Stored data entries
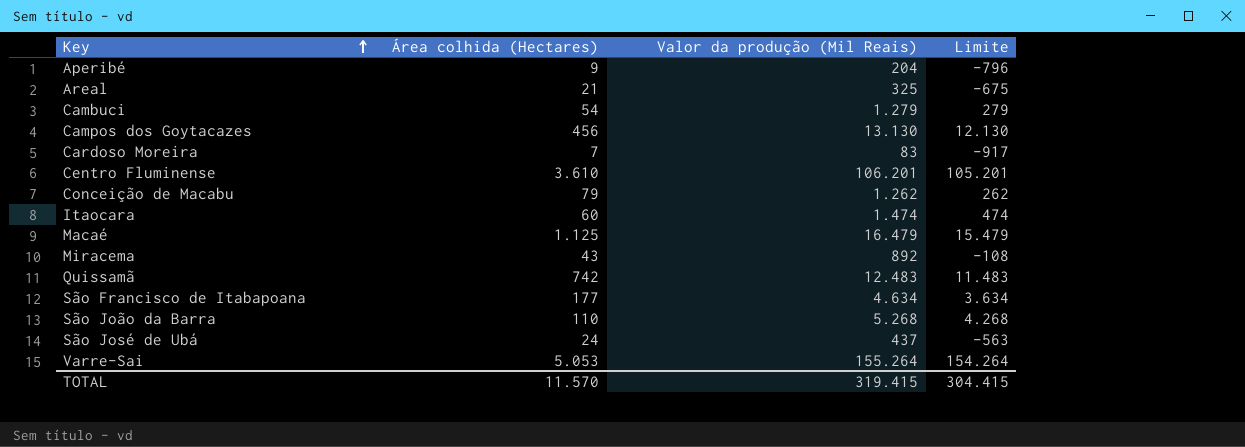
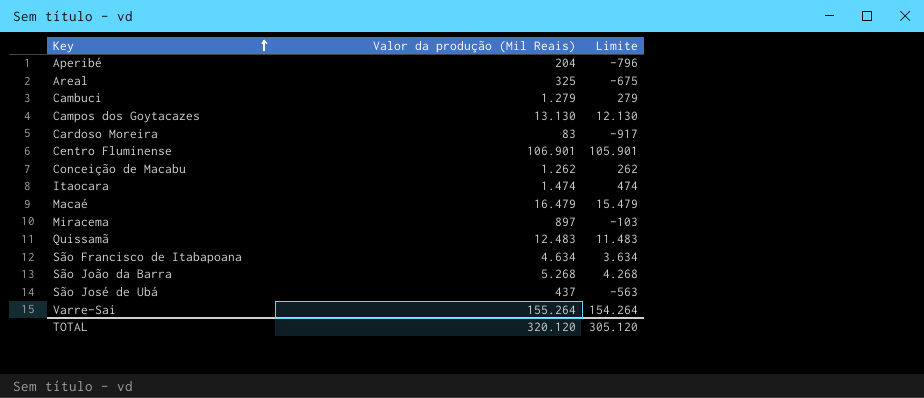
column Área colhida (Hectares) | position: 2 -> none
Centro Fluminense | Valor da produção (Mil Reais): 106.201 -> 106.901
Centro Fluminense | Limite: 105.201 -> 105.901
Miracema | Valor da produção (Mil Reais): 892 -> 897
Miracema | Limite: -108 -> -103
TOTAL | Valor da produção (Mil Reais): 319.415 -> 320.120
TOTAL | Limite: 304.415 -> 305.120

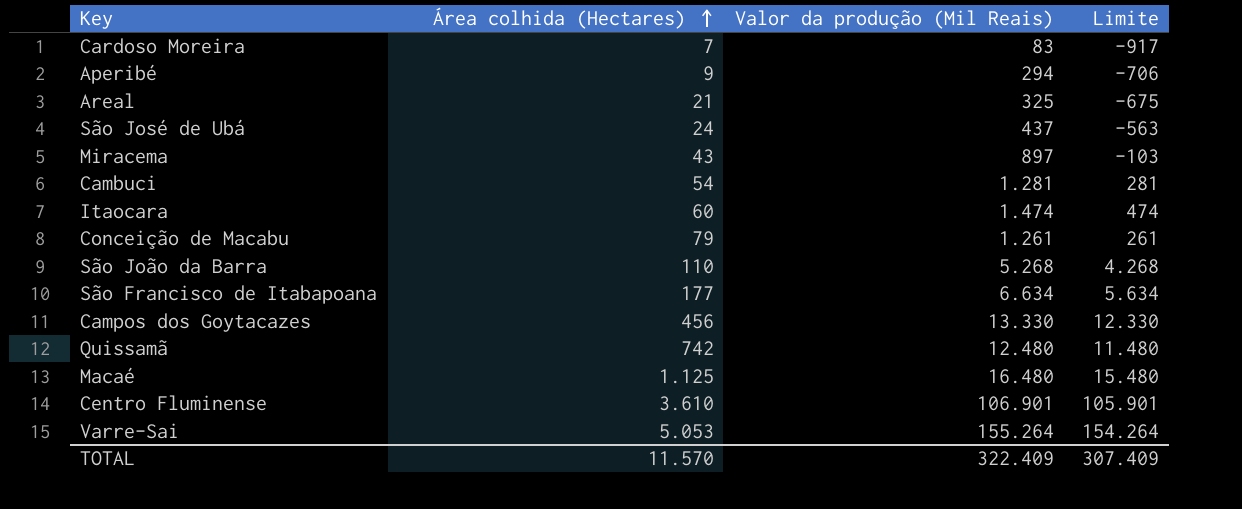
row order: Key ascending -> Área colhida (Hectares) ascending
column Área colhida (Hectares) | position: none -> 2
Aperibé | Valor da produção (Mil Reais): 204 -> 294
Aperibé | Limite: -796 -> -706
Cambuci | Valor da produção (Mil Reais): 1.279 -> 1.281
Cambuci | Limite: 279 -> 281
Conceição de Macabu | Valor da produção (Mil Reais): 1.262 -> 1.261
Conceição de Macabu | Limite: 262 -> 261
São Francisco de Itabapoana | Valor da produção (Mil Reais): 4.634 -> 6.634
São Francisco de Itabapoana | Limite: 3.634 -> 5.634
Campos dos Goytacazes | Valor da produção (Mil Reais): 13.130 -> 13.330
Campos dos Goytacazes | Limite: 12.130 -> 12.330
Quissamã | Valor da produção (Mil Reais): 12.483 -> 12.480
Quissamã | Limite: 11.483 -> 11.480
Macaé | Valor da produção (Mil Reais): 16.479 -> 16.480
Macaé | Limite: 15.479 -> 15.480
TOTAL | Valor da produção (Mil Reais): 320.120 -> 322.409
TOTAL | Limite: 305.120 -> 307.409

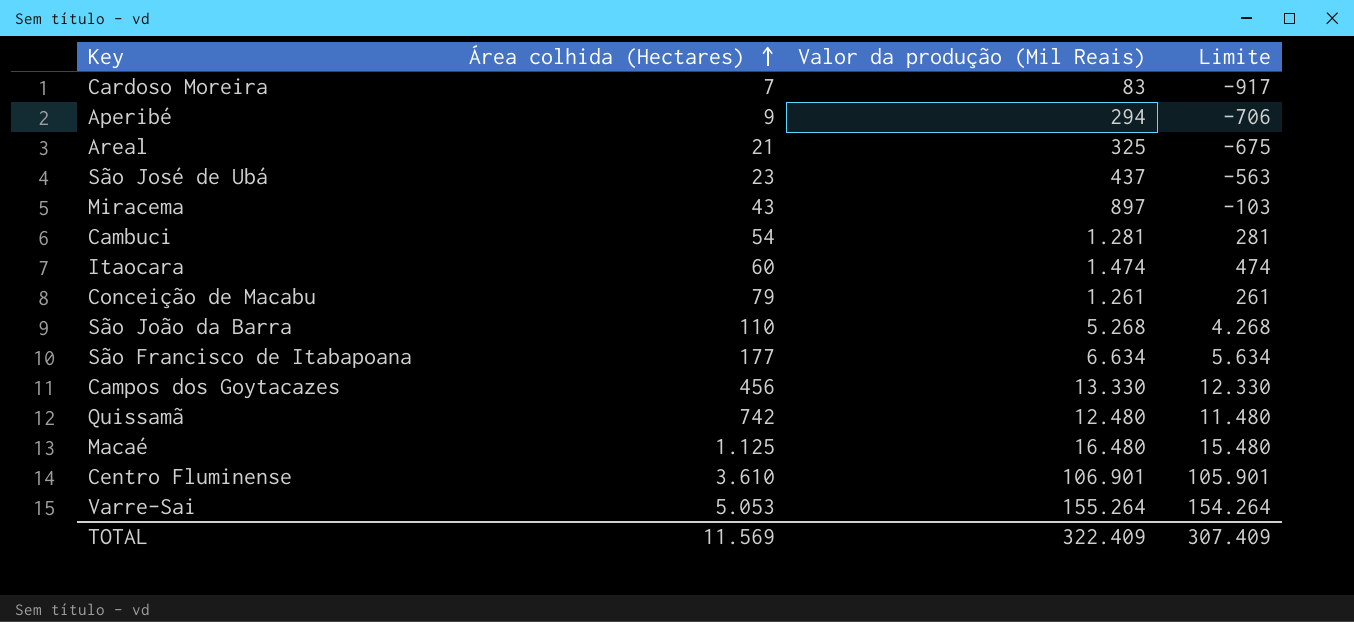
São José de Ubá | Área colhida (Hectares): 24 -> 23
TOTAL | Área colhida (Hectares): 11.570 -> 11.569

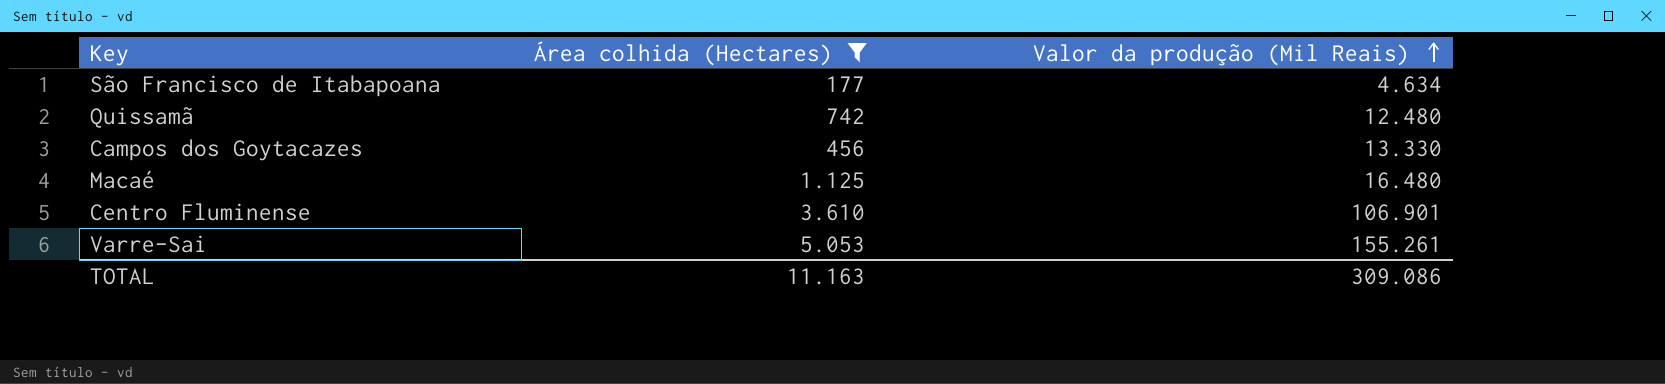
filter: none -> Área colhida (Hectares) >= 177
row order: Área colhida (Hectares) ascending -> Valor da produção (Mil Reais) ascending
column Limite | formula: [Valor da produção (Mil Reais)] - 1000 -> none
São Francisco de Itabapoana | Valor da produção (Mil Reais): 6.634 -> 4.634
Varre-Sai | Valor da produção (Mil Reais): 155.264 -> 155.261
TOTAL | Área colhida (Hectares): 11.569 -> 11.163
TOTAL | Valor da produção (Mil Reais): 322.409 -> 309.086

---

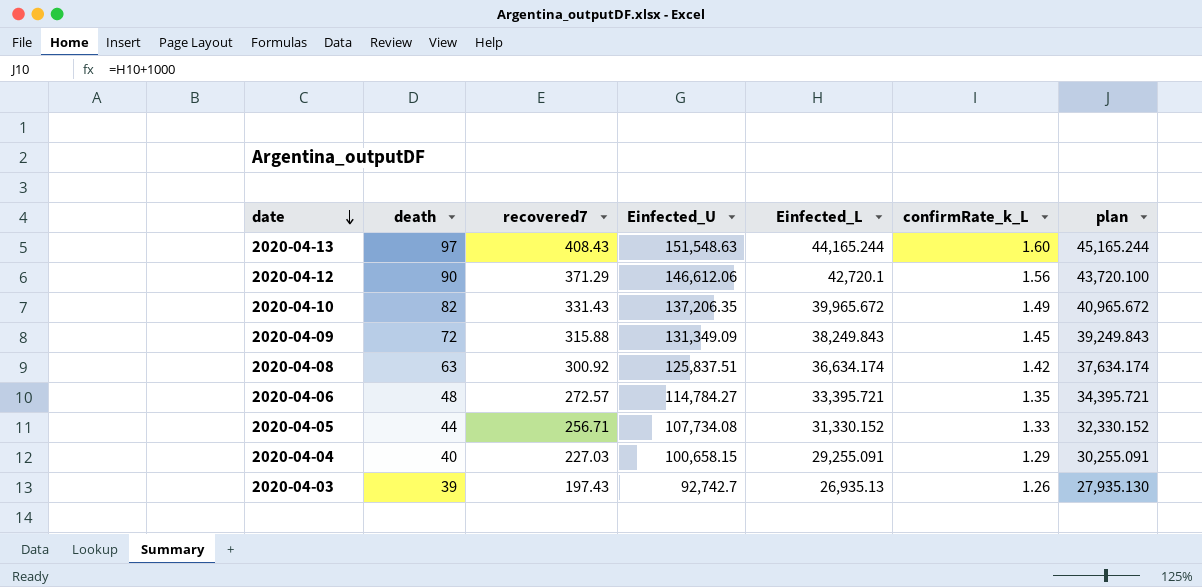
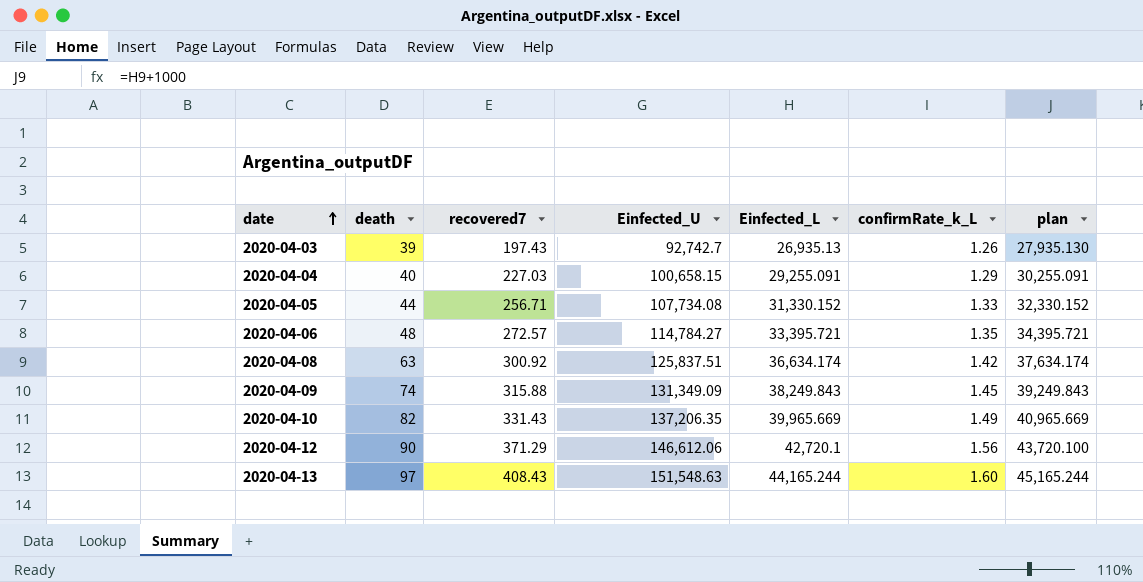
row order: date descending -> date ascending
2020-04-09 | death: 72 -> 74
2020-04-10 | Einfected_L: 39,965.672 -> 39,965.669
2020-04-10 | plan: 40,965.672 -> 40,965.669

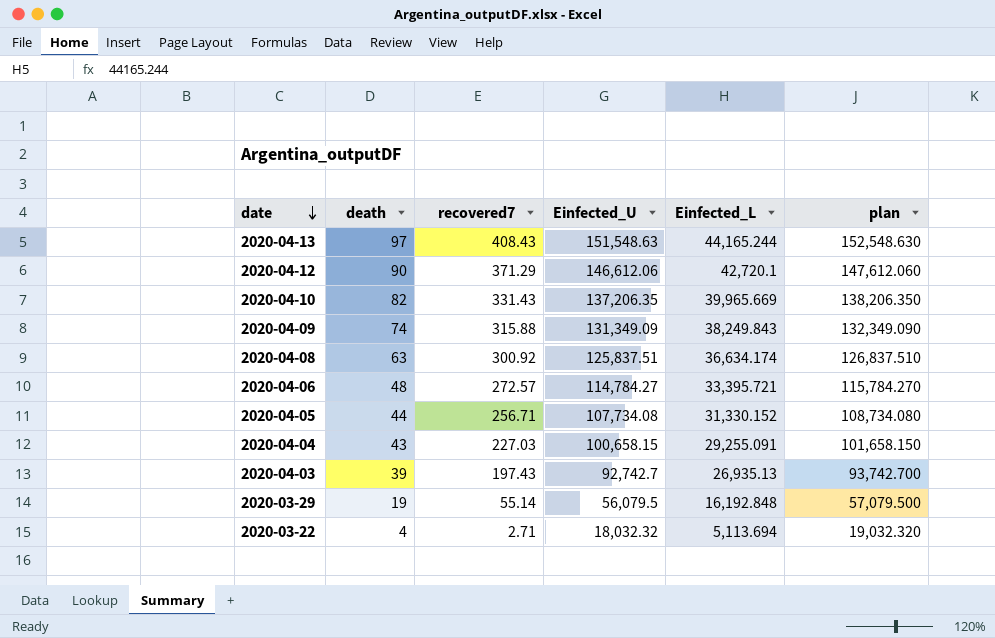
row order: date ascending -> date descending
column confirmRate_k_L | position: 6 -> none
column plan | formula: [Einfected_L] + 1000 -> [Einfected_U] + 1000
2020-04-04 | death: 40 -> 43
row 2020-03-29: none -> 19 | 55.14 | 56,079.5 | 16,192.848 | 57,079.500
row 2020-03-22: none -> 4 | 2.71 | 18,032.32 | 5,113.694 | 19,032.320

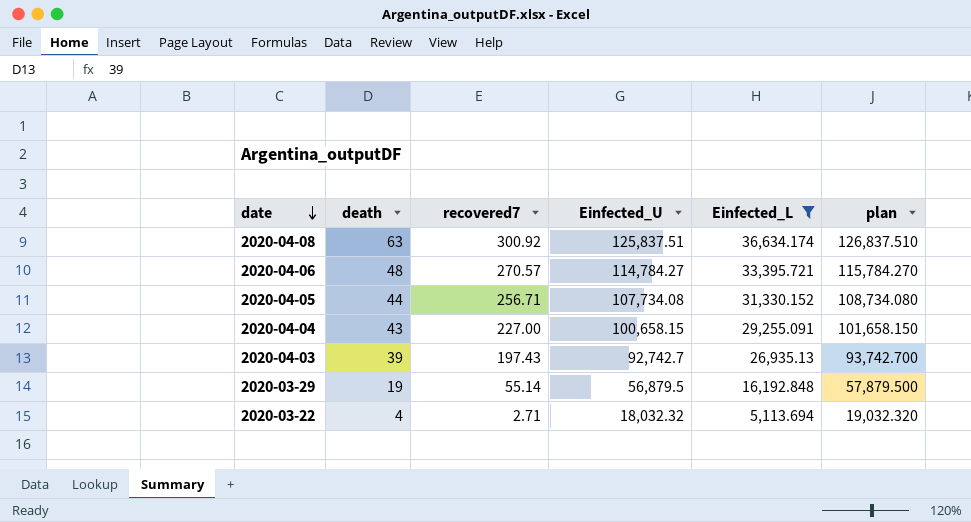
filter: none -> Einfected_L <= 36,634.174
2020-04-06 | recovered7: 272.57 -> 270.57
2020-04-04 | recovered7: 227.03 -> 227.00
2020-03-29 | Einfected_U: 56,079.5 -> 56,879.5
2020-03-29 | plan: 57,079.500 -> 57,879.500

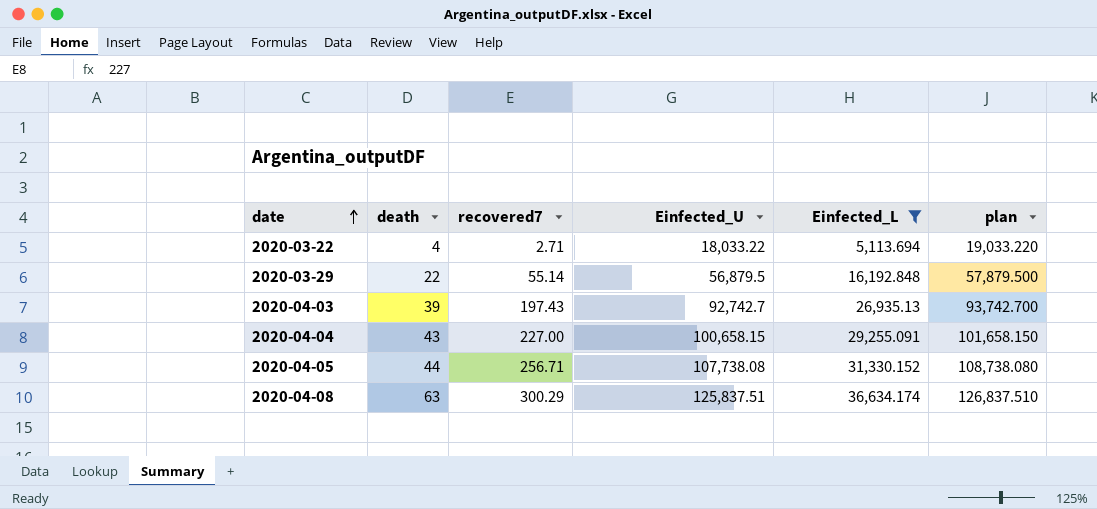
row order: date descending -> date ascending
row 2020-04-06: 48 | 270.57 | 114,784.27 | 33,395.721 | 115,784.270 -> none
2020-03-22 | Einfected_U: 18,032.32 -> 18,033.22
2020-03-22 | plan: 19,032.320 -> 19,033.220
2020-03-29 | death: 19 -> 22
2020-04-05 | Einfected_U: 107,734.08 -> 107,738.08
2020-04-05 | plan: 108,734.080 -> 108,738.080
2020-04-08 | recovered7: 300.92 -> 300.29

• [TASK]
Set down word for word the lines above from the one with "column Área colhida (Hectares) | position: 2" up to and including the one with "Quissamã | Valor". Omit every picture.

• [TASK RESULT]
column Área colhida (Hectares) | position: 2 -> none
Centro Fluminense | Valor da produção (Mil Reais): 106.201 -> 106.901
Centro Fluminense | Limite: 105.201 -> 105.901
Miracema | Valor da produção (Mil Reais): 892 -> 897
Miracema | Limite: -108 -> -103
TOTAL | Valor da produção (Mil Reais): 319.415 -> 320.120
TOTAL | Limite: 304.415 -> 305.120

row order: Key ascending -> Área colhida (Hectares) ascending
column Área colhida (Hectares) | position: none -> 2
Aperibé | Valor da produção (Mil Reais): 204 -> 294
Aperibé | Limite: -796 -> -706
Cambuci | Valor da produção (Mil Reais): 1.279 -> 1.281
Cambuci | Limite: 279 -> 281
Conceição de Macabu | Valor da produção (Mil Reais): 1.262 -> 1.261
Conceição de Macabu | Limite: 262 -> 261
São Francisco de Itabapoana | Valor da produção (Mil Reais): 4.634 -> 6.634
São Francisco de Itabapoana | Limite: 3.634 -> 5.634
Campos dos Goytacazes | Valor da produção (Mil Reais): 13.130 -> 13.330
Campos dos Goytacazes | Limite: 12.130 -> 12.330
Quissamã | Valor da produção (Mil Reais): 12.483 -> 12.480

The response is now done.